The economists, with that simplicity of honest folk which they have inherited from their elders and which even today is all that stands to their credit, have taken no pains to see that the progressional theory of the tax, which they point out to governments as the ne plus ultra of a wise and liberal administration, was contradictory in its terms and pregnant with a legion of impossibilities.They have attributed the oppression of the treasury by turns to the barbarism of the time, the ignorance of princes, the prejudices of caste, the avarice of collectors, everything, in short, which, in their opinion, preventing the progression of the tax, stood in the way of the sincere practice of equality in the distribution of public burdens; they have not for a moment suspected that what they asked under the name of progressive taxation was the overturn of all economic ideas.
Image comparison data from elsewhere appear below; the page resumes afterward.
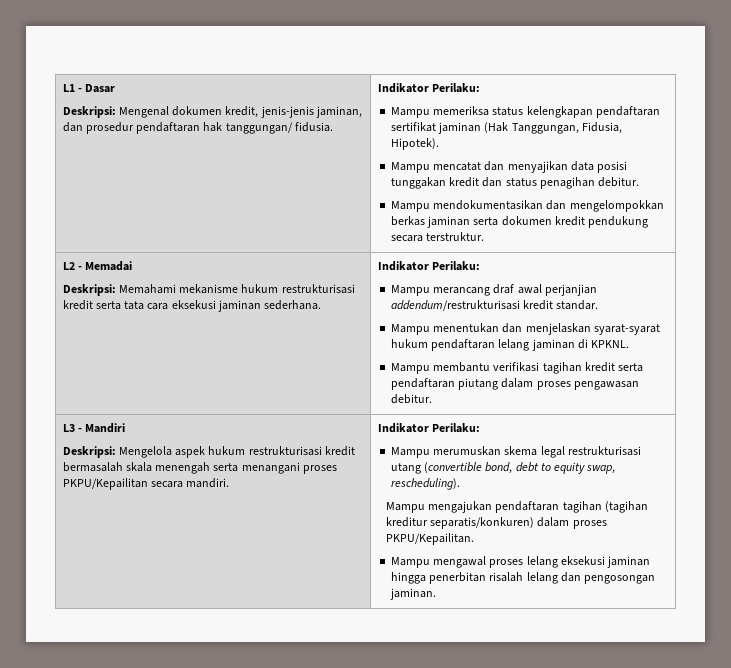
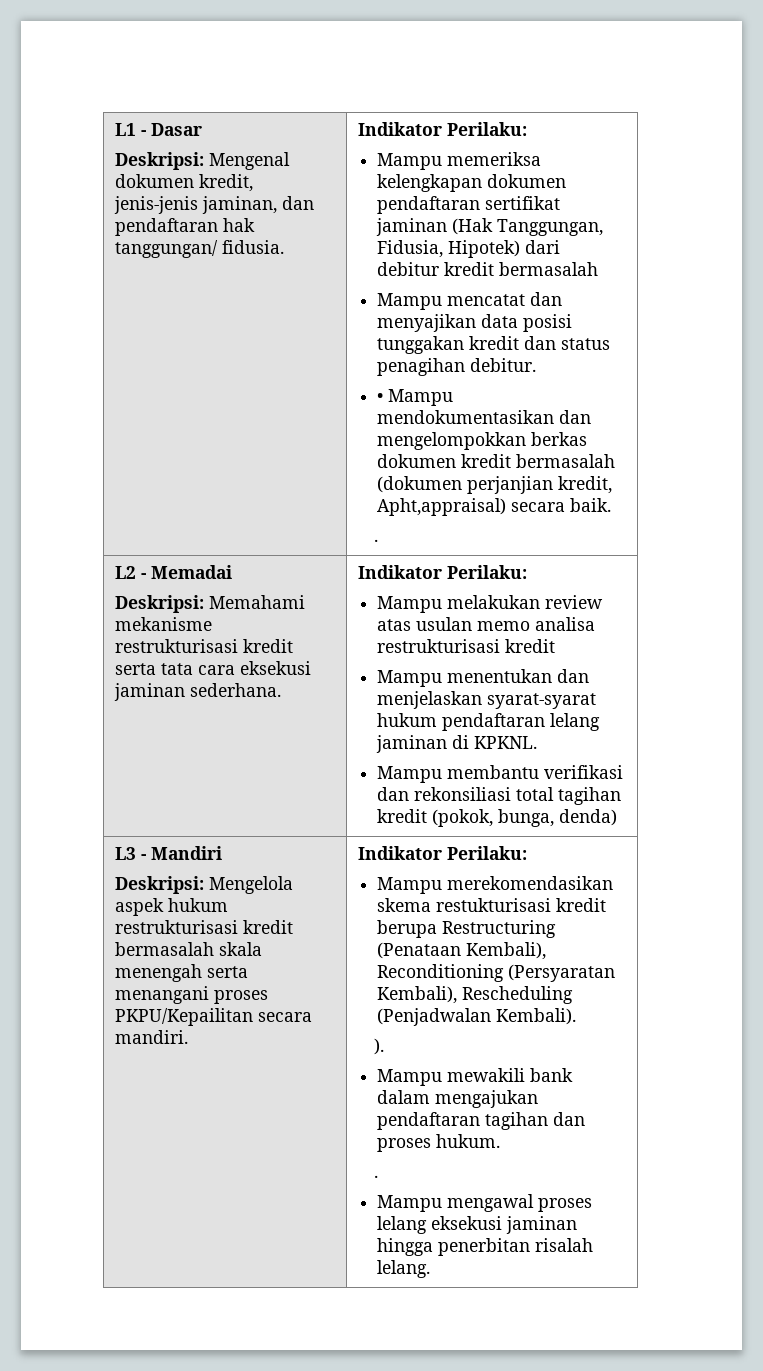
- Deskripsi: Mengenal dokumen kredit, jenis-jenis jaminan, dan prosedur pendaftaran hak tanggungan/ fidusia.
+ Deskripsi: Mengenal dokumen kredit, jenis-jenis jaminan, dan pendaftaran hak tanggungan/ fidusia.
- Mampu memeriksa status kelengkapan pendaftaran sertifikat jaminan (Hak Tanggungan, Fidusia, Hipotek).
+ Mampu memeriksa kelengkapan dokumen pendaftaran sertifikat jaminan (Hak Tanggungan, Fidusia, Hipotek) dari debitur kredit bermasalah
- Mampu mendokumentasikan dan mengelompokkan berkas jaminan serta dokumen kredit pendukung secara terstruktur.
+ • Mampu mendokumentasikan dan mengelompokkan berkas dokumen kredit bermasalah (dokumen perjanjian kredit, Apht,appraisal) secara baik.
+ .
- Deskripsi: Memahami mekanisme hukum restrukturisasi kredit serta tata cara eksekusi jaminan sederhana.
+ Deskripsi: Memahami mekanisme restrukturisasi kredit serta tata cara eksekusi jaminan sederhana.
- Mampu merancang draf awal perjanjian addendum/restrukturisasi kredit standar.
+ Mampu melakukan review atas usulan memo analisa restrukturisasi kredit
- Mampu membantu verifikasi tagihan kredit serta pendaftaran piutang dalam proses pengawasan debitur.
+ Mampu membantu verifikasi dan rekonsiliasi total tagihan kredit (pokok, bunga, denda)
- Mampu merumuskan skema legal restrukturisasi utang (convertible bond, debt to equity swap, rescheduling).
- Mampu mengajukan pendaftaran tagihan (tagihan kreditur separatis/konkuren) dalam proses PKPU/Kepailitan.
+ Mampu merekomendasikan skema restukturisasi kredit berupa Restructuring (Penataan Kembali), Reconditioning (Persyaratan Kembali), Rescheduling (Penjadwalan Kembali).
+ ).
+ Mampu mewakili bank dalam mengajukan pendaftaran tagihan dan proses hukum.
+ .
- Mampu mengawal proses lelang eksekusi jaminan hingga penerbitan risalah lelang dan pengosongan jaminan.
+ Mampu mengawal proses lelang eksekusi jaminan hingga penerbitan risalah lelang.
Thus they have not seen, for instance, that the tax was progressive from the very fact that it was proportional, the only difference being that the progression was in the wrong direction, the percentage being, as we have said, not directly, but inversely proportional to fortunes.

If the economists had had a clear idea of this overturn, invariable in all countries where taxation exists, so singular a phenomenon would not have failed to draw their attention; they would have sought its causes, and would have ended by discovering that what they took for an accident of civilization, an effect of the inextricable difficulties of human government, was the product of the contradiction inherent in all political economy.
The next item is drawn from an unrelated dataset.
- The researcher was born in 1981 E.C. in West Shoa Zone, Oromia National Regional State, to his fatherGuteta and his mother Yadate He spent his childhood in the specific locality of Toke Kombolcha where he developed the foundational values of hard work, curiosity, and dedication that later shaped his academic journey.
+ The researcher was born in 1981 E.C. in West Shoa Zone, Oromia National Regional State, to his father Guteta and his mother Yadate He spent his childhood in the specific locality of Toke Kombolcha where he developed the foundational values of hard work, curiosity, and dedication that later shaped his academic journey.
The progressive tax, whether applied to capital or to income, is the very negation of monopoly, of that monopoly which is met everywhere, according to M.Rossi, across the path of social economy; which is the true stimulant of industry, the hope of economy, the preserver and parent of all wealth;

of which we have been able to say, in short, that society cannot exist without it, but that, except for it, there would be no society.Let the tax become suddenly what it unquestionably must sometime be, -- namely, the proportional (or progressional, which is the same thing) contribution of each producer to the public expenses, and straightway rent and profit are confiscated everywhere for the benefit of the State; labor is stripped of the fruits of its toil; each individual being reduced to the proper allowance of fifty-six and a half centimes, poverty becomes general; the compact formed between labor and capital is dissolved, and society, deprived of its rudder, drifts back to its original state.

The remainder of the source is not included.